RB: Schauer makes a worthwhile point that the state is a poor arbiter of what speech should be suppressed and what speech might be valuable. State authorities have a long record of making decisions that most of us would now see as terribly mistaken – whether it’s the punishment of supposed heretics, censorship of great works of art, or suppression of speech that criticizes the authorities’ own exercise of power. Mill might agree with this as far as it goes, but again, it’s not his emphasis in On Liberty. He is more worried about the availability of ideas for consideration and about our ability to live spontaneous, creative, honest lives. Because of this emphasis, he does not distinguish sharply between state coercion and non-governmental pressures to conform. 
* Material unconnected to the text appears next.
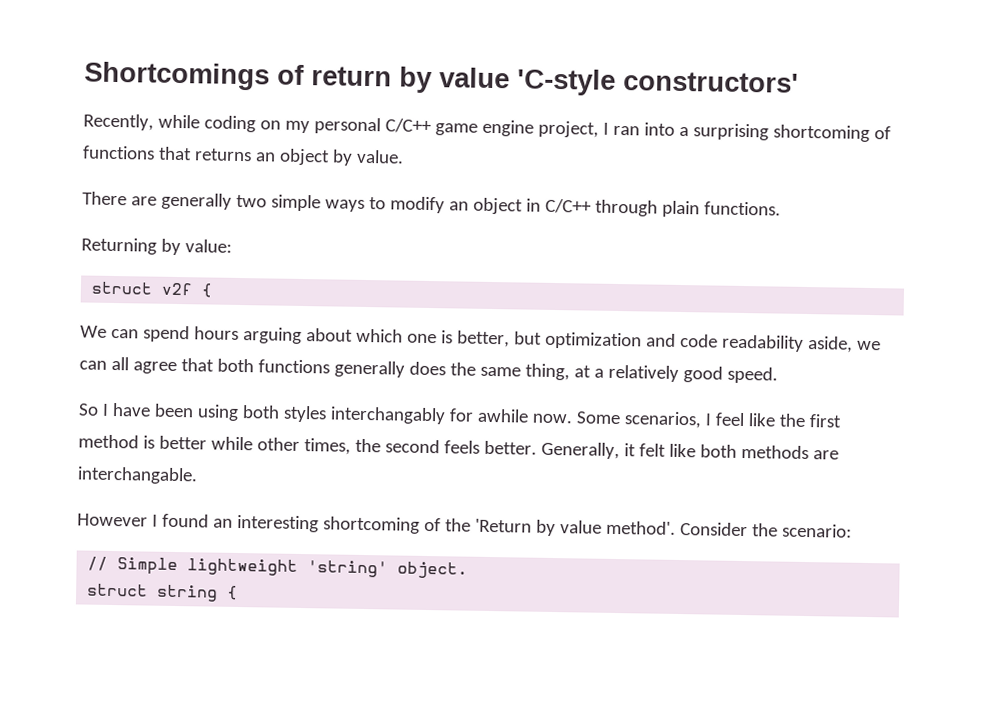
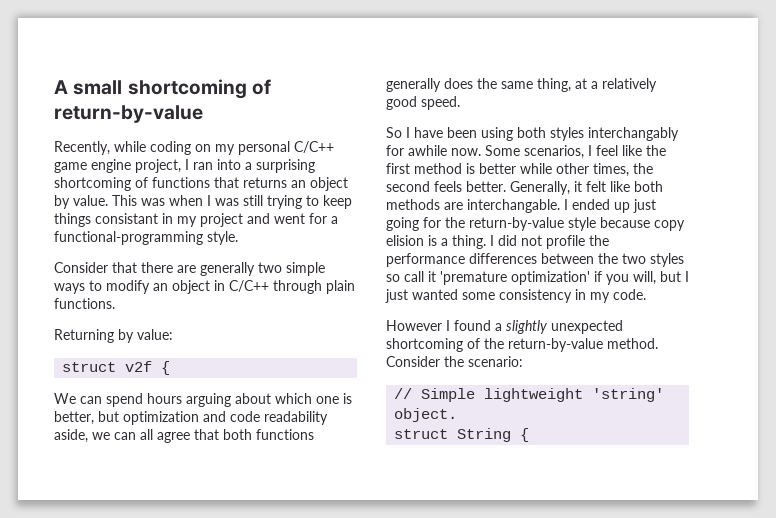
[84,61,799,96] Shortcomings of return by value 'C-style constructors' -> [54,79,271,99] [54,105,203,123] A small shortcoming of return-by-value
[82,191,127,206] // There -> [112,195,352,209] [54,213,338,227] [54,231,238,245] [54,262,173,273] This was when I was still trying to keep things consistant in my project and went for a functional-programming style. // Consider that there
[77,513,676,537] // However I found an interesting shortcoming of the 'Return by value method'. -> [564,199,656,213] [386,217,685,231] [386,235,609,249] [386,253,684,267] [386,271,689,285] [385,289,646,303] [386,320,623,334] [386,338,658,352] I ended up just going for the return-by-value style because copy elision is a thing. I did not profile the performance differences between the two styles so call it 'premature optimization' if you will, but I just wanted some consistency in my code. // However I found a slightly unexpected shortcoming of the return-by-value method.
[156,584,219,602] string -> [457,428,512,442] String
Viewed from this Millian perspective, many issues become clearer. One is that a responsibility goes with our freedom: a responsibility not to become enforcers of conformity ourselves. As Mill explains, there’s a morality of public discussion. Those pages of On Liberty deserve more attention. 

3:16: What drives the desire to socially conform and why is it a bad thing? Isn’t social conformity a better way of regulating behaviors than the heavy hand of the law? And if a racist is forced to publically misstate her real views in public for fear of being a social outcast, for example, isn’t that a good thing – even in terms of enlightenment thinking, whereby private thoughts that do no harm should not be policed? 
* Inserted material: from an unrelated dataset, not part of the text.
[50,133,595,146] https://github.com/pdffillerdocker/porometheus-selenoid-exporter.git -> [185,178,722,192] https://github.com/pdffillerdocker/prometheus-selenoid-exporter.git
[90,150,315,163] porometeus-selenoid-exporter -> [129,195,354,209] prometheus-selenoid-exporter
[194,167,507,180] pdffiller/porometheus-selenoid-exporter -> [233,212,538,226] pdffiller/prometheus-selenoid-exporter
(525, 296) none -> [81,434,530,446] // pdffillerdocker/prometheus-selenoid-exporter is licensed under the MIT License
SB: We’re inherently conforming animals, and exclusion from our groups for non-conformity is terribly painful to us. Most people avoid it at all costs, but that can mean loss to us as individuals and also to the group, which does not benefit from our ideas. Now, there’s an issue as to whether some ideas are so vile or hateful or socially dangerous that we really should want them not to be heard, even keeping in mind the long, repugnant history of censorship and heresy-hunting. By way of comparison, Locke thought, along with many others from earlier centuries of European modernity, that it was necessary to suppress atheism and disbelief in an afterlife. He put arguments as to why  those particular ideas were so socially destructive that they should be suppressed even by state officials who did not aspire to arbitrate religious truth. As it turns out, those ideas were not good examples. But think of the claims in Rwanda – the opinion if you will – that the Tutsis were snakes and cockroaches: this helped whip up support for the genocide that took place in 1994, when hundreds of thousands of innocent people were slaughtered. The Nazi propaganda most associated with Julius Streicher and  Der Stürmer gives us another such example. 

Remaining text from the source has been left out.